Eramuslim - Al-Qur'an

Sebagaimana yang dijelaskan oleh Allah mengandung banyak permisalan
(al-matsal). Sehingga dapat dikatakan bahwa Al-Qur'an merupakan Kitab Suci
tunggal (di dunia hingga hari kiamat) yang sarat “permisalan” atau
perumpamaan tersebut. Dan, permisalan tersebut khusus diturunkan dari
langit buat manusia. Agar manusia benar-benar dapat berpikir dan mengambil
pelajaran (i'tibar, 'ibrah dan al-tadzakkur). Dan memang Allah tidak
akan pernah merasa malu untuk memberikan “permisalan” kepada manusia.
Meskipun permisalan yang diberikan-Nya lebih rendah dan hina dari “nyamuk”
(Qs. Al-Baqarah [2]: 26). Karena Allah memang “tidak punya rasa malu”
dalam menerangkan kebenaran (al-haqq) kepada hamba-Nya (Qs. Al-Ahzab
[33]: 53).

Hal ini dapat ditemukan secara gamblang dari eksplanasi Allah: “Dan
sesungguhnya telah Kami buat dalam Al-Qur'an ini segala macam permumpamaan
untuk manusia…” (Qs. Ar-Rum [30]: 58) dan “Sesungguhnya telah Kami
buatkan bagi manusia dalam Al-Qur'an ini segala macam perumpamaan supaya
mereka dapat pelajaran” (Qs. Az-Zumar [39]: 27). Meskipun kemampuan
manusia dalam menangkap pesan “permisalan” tersebut berbeda-beda. Dan
(memang) orang yang dapat menangkap pesan di balik “permisalan’ tersebut
menurut Allah hanya orang-orang yang “memiliki ilmu” (Qs. Al-'Ankabut [29]:
43).

Salah satu bentuk dari “permisalan” yang dibuat oleh Allah untuk kita
adalah “suara keledai”. Suara keledai menurut Allah adalah
“sejelek-jelek” bentuk suara makhluk ciptaan-Nya. Permisalan tersebut adalah salah
satu nasehat Luqman Al-Hakim kepada anaknya. Ia menasehati anaknya agar
“melunakkan” suaranya: bersikap ekonomis dan tidak “mubadzir” dalam
berkata-kata. Ia berkata kepada anaknya:...”dan lembutkanlah suaramu.
Sesungguhnya seburuk-buruk suara adalah suara keledai” (Qs. Luqman [31]:
19). Lalu apa maksud dari “suara keledai” itu?

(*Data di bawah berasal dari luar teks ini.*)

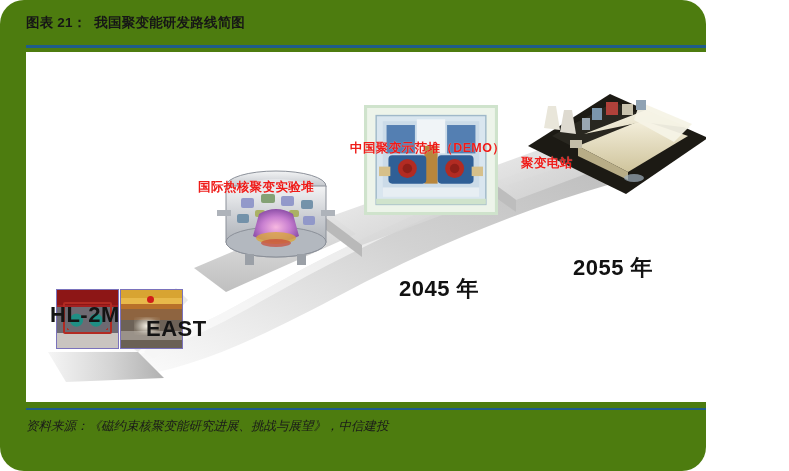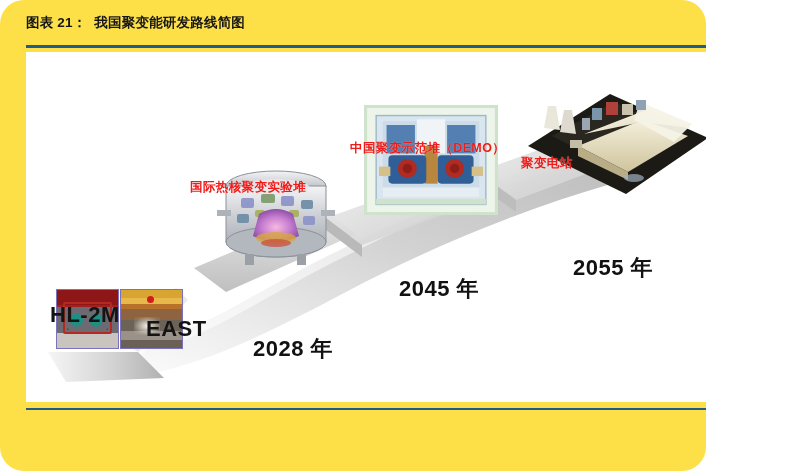--- a/index.html
+++ b/index.html
@@ -14,7 +14,7 @@
     position: relative;
     width: 706px;
     height: 471px;
-    background: #fde047;
+    background: #4d7c0f;
     overflow: hidden;
     border-radius: 24px;
   }

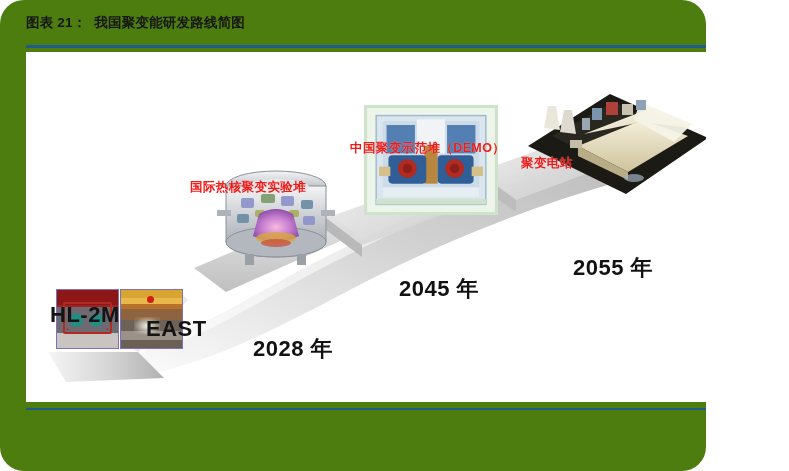--- a/index.html
+++ b/index.html
@@ -102,7 +102,7 @@
 
   #lbl-hl2m   { left: 24px;  top: 252px; }
   #lbl-east   { left: 120px; top: 250px; margin-top: 16px; }
-  #lbl-iter   { left: 164px; top: 129px; }
+  #lbl-iter   { left: 172px; top: 129px; }
   #lbl-demo   { left: 324px; top: 90px;  }
   #lbl-plant  { left: 495px; top: 61px; margin-top: 44px;  }
   #year-2028  { left: 227px; top: 286px; }

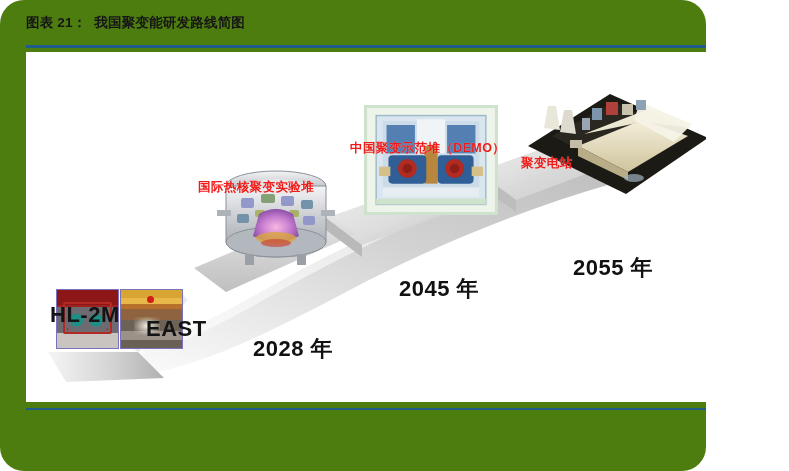--- a/index.html
+++ b/index.html
@@ -347,7 +347,6 @@
     <div class="fig-label red-label" id="lbl-iter">国际热核聚变实验堆</div>
     <div class="fig-label red-label" id="lbl-demo">中国聚变示范堆（DEMO）</div>
     <div class="fig-label red-label" id="lbl-plant">聚变电站</div>
-    <div class="fig-label year-label" id="year-2028">2028 年</div>
     <div class="fig-label year-label" id="year-2045">2045 年</div>
     <div class="fig-label year-label" id="year-2055">2055 年</div>
 

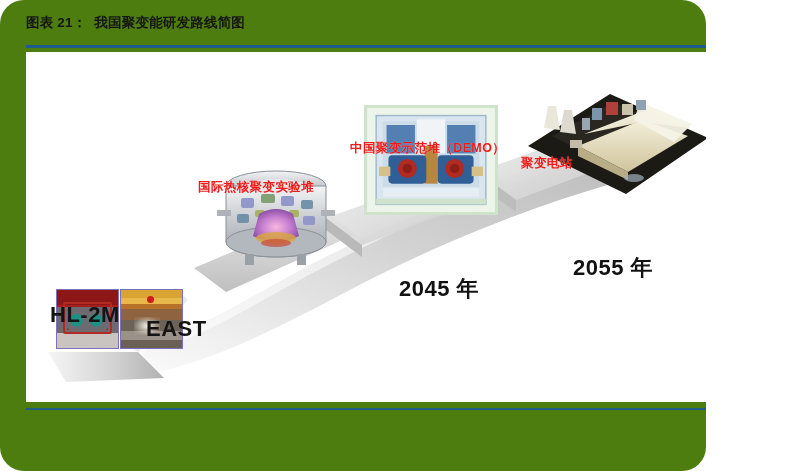--- a/index.html
+++ b/index.html
@@ -353,6 +353,7 @@
   </div>
 
   <div id="rule-bottom"></div>
+  <div id="source-note">资料来源：《磁约束核聚变能研究进展、挑战与展望》，中信建投</div>
 
 </div>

Sebagai refleksi individual experience, penulis lumayan sering
mendengar “suara keledai” ini. Karena kebetulan orang-orang di negeri Firaun
dan bumi Kinanah ini penduduknya banyak yang memiliki keledai. Suaranya
cukup “lucu” dan “menggelikan”. Biasanya mirip dengan orang yang sedang
mengasah kikir: alat pengasah gergaji. Sehingga ia sering membuat
“terkejut” orang yang mendengarnya.

Suara keledai adalah perumpamaan “ketidak-tawadhu-an”. Ia adalah
lambang ke-takabbur-an dan pragmatisme. Karena ternyata, keledai tidak sering
mengangkat suaranya, kecuali ketika (hendak) mengekspresikan “rasa
lapar” dan ingin “melampiaskan nafsu birahinya”. Ketika perutnya
keroncongan, ia langsung angkat suara. Dan ketika nafsunya bergejolak, ia
berteriak sekuat-kuatnya. Sungguh pragmatik memang.

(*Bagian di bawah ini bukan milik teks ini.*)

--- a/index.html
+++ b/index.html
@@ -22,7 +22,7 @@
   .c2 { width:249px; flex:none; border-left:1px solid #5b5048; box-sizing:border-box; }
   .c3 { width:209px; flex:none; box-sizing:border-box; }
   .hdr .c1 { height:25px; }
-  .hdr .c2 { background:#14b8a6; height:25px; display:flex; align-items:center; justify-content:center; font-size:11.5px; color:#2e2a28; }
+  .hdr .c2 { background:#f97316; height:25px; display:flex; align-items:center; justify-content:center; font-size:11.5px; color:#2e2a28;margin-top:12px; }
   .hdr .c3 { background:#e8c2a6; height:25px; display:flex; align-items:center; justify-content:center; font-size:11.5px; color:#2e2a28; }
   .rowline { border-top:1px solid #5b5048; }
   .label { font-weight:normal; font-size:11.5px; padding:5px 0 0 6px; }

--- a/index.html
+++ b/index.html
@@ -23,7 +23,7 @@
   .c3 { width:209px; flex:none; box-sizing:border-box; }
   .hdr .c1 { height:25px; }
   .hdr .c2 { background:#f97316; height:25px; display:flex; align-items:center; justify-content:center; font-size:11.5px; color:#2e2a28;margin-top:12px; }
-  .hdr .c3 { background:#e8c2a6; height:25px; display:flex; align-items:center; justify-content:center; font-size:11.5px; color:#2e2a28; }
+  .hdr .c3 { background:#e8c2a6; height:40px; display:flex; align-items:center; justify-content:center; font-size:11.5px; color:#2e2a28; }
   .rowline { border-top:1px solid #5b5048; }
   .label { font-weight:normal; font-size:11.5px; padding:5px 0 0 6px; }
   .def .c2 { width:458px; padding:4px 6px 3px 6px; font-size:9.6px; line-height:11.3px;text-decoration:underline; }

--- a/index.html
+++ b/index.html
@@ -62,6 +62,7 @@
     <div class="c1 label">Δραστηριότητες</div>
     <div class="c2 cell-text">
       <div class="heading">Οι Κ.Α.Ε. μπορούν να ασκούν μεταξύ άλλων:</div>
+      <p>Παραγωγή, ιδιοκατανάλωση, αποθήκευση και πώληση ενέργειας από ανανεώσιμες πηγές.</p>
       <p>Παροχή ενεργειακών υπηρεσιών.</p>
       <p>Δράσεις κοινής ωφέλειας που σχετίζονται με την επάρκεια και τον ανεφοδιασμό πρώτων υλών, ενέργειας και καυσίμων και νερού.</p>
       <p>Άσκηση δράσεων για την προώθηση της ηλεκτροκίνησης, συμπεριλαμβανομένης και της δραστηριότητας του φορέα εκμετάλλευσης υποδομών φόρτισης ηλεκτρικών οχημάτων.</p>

Selain itu, suara keledai melambangkan perbuatan yang tidak memiliki
manfaat yang jelas: karena hanya terbatas pada urusan perut dan
birahinya. Sehingga Imam Ali karramallahu wajhah berkomentar: “Siapa yang hanya
memikirkan masalah perut, maka ia tidak lebih dari apa yang keluar dari
perutnya”. Bisa jadi para penguasa yang pragmatik: yang pura-pura
menyuarakan aspirasi rakyat, suaranya adalah “suara keledai”. Karena ia tahu
benar bahwa suara rakyat itu adalah “suara Tuhan”: besar manfaatnya
dalam mengeruk keuntungan. Namun ketika urusan perutnya selesai, rakyat
pun dilupakan. Ketika urusan birahinya terlampiaskan, rakyat pun lepas
dari memorinya.

Dalam hal ini, yang diperlukan adalah “harmonisasi” antara ucapan dan
tindakan. Bukankah wakil rakyat yang baik adalah yang mengerti arti
ucapannya. Dan ia paham kepada siapa ia berbicara. Ia sedang berbicara
kepada suara Tuhan: yang tidak dapat ditipu dan dimanipulasi.

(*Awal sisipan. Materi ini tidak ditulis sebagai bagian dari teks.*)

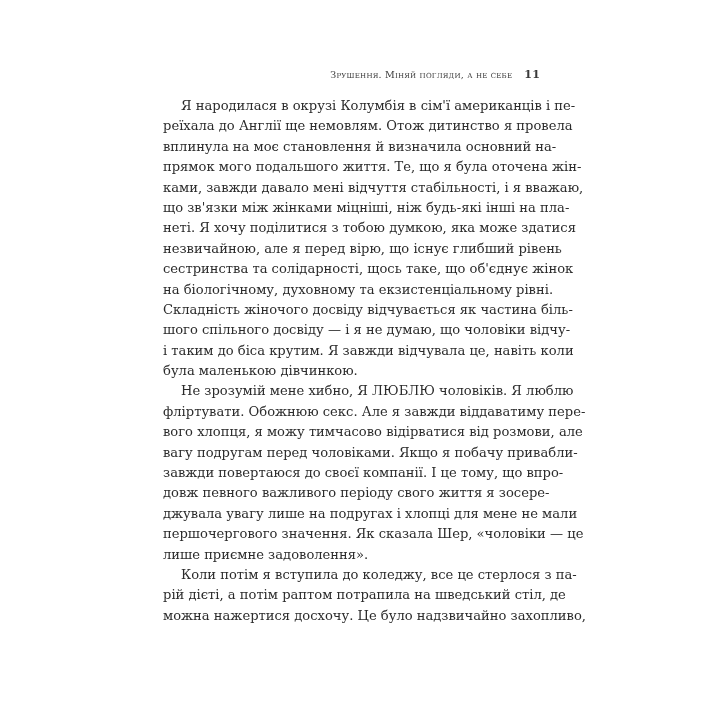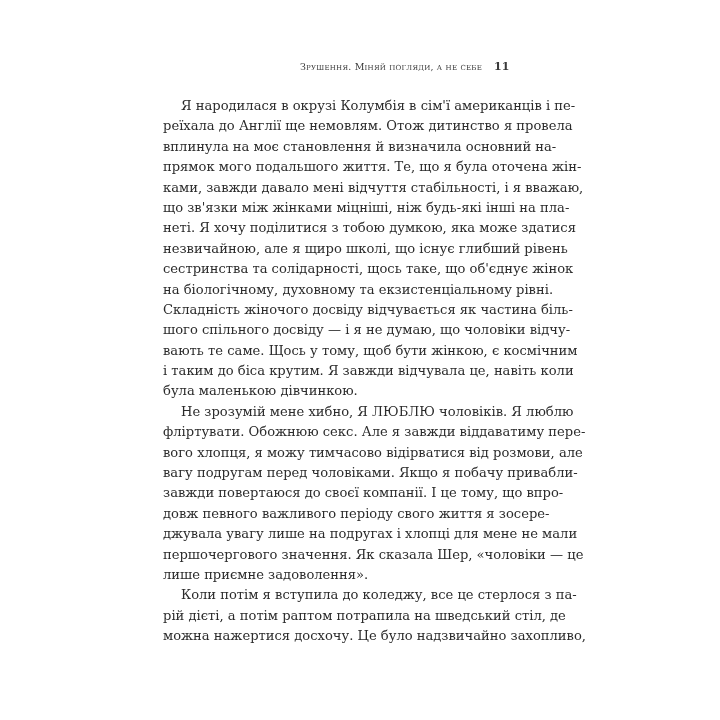--- a/index.html
+++ b/index.html
@@ -12,8 +12,8 @@
     background: #ffffff;
   }
   .running-head {
-    position: absolute; top: 60px; left: 300px; width: 240px;
-    text-align: left;
+    position: absolute; top: 68px; left: 300px; width: 240px;
+    text-align: right;
     font-family: "DejaVu Serif", serif;
     font-size: 9.5px; color: #3a3a3a; letter-spacing: 0.2px;
     white-space: nowrap;

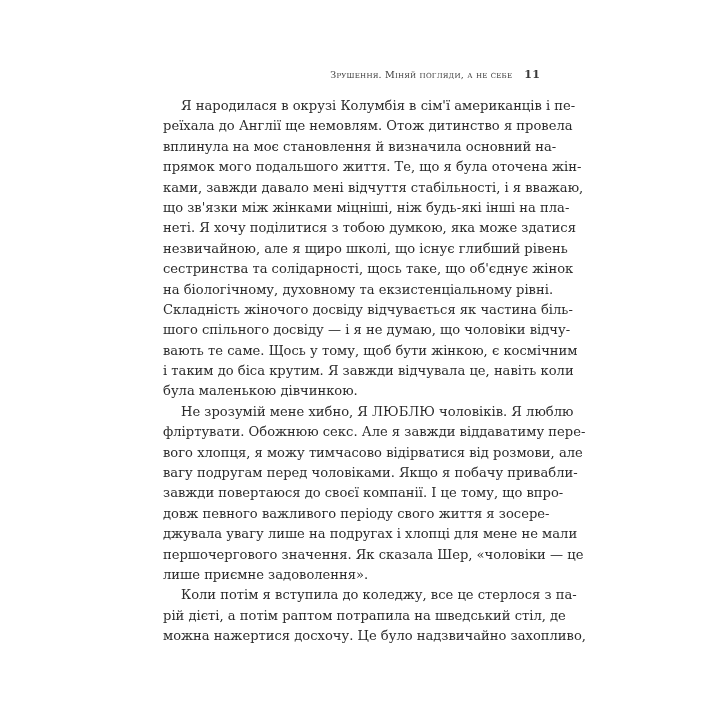--- a/index.html
+++ b/index.html
@@ -50,7 +50,7 @@
       <span class="line">ками, завжди давало мені відчуття стабільності, і я вважаю,</span>
       <span class="line">що зв'язки між жінками міцніші, ніж будь-які інші на пла-</span>
       <span class="line">неті. Я хочу поділитися з тобою думкою, яка може здатися</span>
-      <span class="line">незвичайною, але я щиро школі, що існує глибший рівень</span>
+      <span class="line">незвичайною, але я перед вірю, що існує глибший рівень</span>
       <span class="line">сестринства та солідарності, щось таке, що об'єднує жінок</span>
       <span class="line">на біологічному, духовному та екзистенціальному рівні.</span>
       <span class="line">Складність жіночого досвіду відчувається як частина біль-</span>

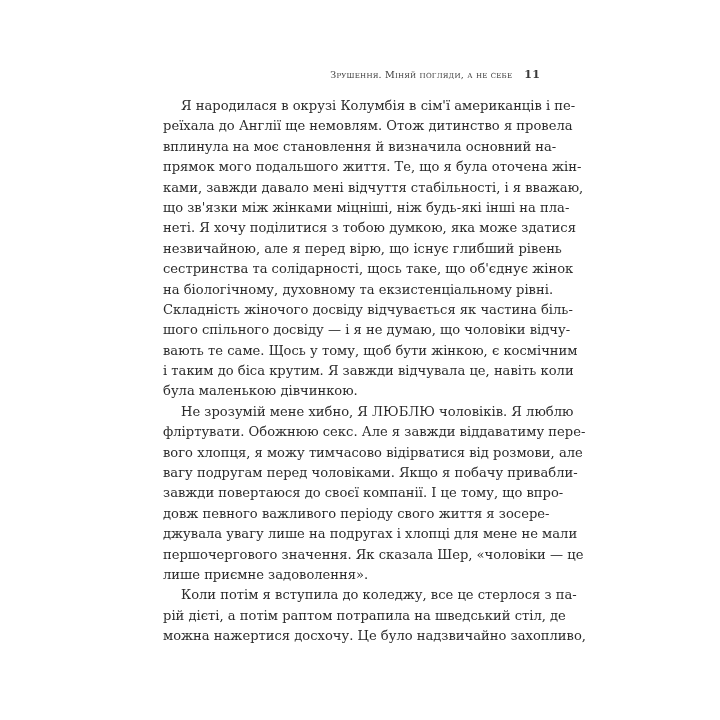--- a/index.html
+++ b/index.html
@@ -55,7 +55,6 @@
       <span class="line">на біологічному, духовному та екзистенціальному рівні.</span>
       <span class="line">Складність жіночого досвіду відчувається як частина біль-</span>
       <span class="line">шого спільного досвіду — і я не думаю, що чоловіки відчу-</span>
-      <span class="line">вають те саме. Щось у тому, щоб бути жінкою, є космічним</span>
       <span class="line">і таким до біса крутим. Я завжди відчувала це, навіть коли</span>
       <span class="line last">була маленькою дівчинкою.</span>
     </div>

Nabi saw juga menerangkan agar umatnya tidak berbicara dan beraksi,
jika tidak memiliki target dan manfaat yang riil. Beliau menginginkan
umatnya agar (benar-benar) dapat mengontrol “mulut” dan “lisannya”. Bahkan
beliau menyatakan bahwa indikasi iman adalah berbicara yang baik. Atau
kalau tidak baik, lebih baik diam. Juga, refleksi iman itu adalah
“memuliakan tetangga dan tamu”. Hal ini dijelaskan oleh beliau dalam sebuah
hadits yang diriwayatkan dari Abu Hurairah ra: “Barangsiapa yang
beriman kepada Allah dan Hari Akhir, hendaklah ia berkata yang baik atau
diam. Dan barangsiapa yang beriman kepada Allah dan Hari Akhir, hendaklah
ia memuliakan (menghormati) tetangganya. Dan barangsiapa yang beriman
kepada Allah dan Hari Akhir, hendaklah ia memuliakan tamunya” (HR Bukhari
dan Muslim).

Intinya beliau menyatakan: “Ciri baiknya keislaman seseorang adalah
meninggalkan apa yang tidak ada manfaat yang diambil olehnya” (HR Turmudzi
dan yang lainnya. Ini adalah hadits Hasan.). Sehingga, menurut Imam
Malik ibn Anas dalam al-Muwatha’-nya menyatakan bahwa ia mendengar kisah
tentang Luqman bahwa ia (Luqman) ditanya: “Apa yang membuatmu seperti
yang kami saksikan ini –kemuliaan dan keutamaan?” Ia menjawab: “Shidq
l-hadits wa ada’ l-amanah wa tarku mala ya'nini” (Berkata jujur,
menunaikan amanah dan meninggalkan apa yang tidak ada manfaatnya bagiku). Karena
menurut Rasul saw bahwa “salah satu bentuk “kefakihan” seseorang adalah
sedikit bicaranya dalam hal yang tidak bermanfaat baginya” (Dikeluarkan
oleh Imam Ahmad ibn Hanbal).

Suara keledai benar-benar seburuk-buruk suara makhluk Allah. Maka
jangan pernah meniru suara keledai: suara yang “memekakkan” telinga orang
yang mendengarnya: suara yang mengusik ketentraman orang banyak. Suara
pragmatisme. Hati-hatilah dari “suara keledai”.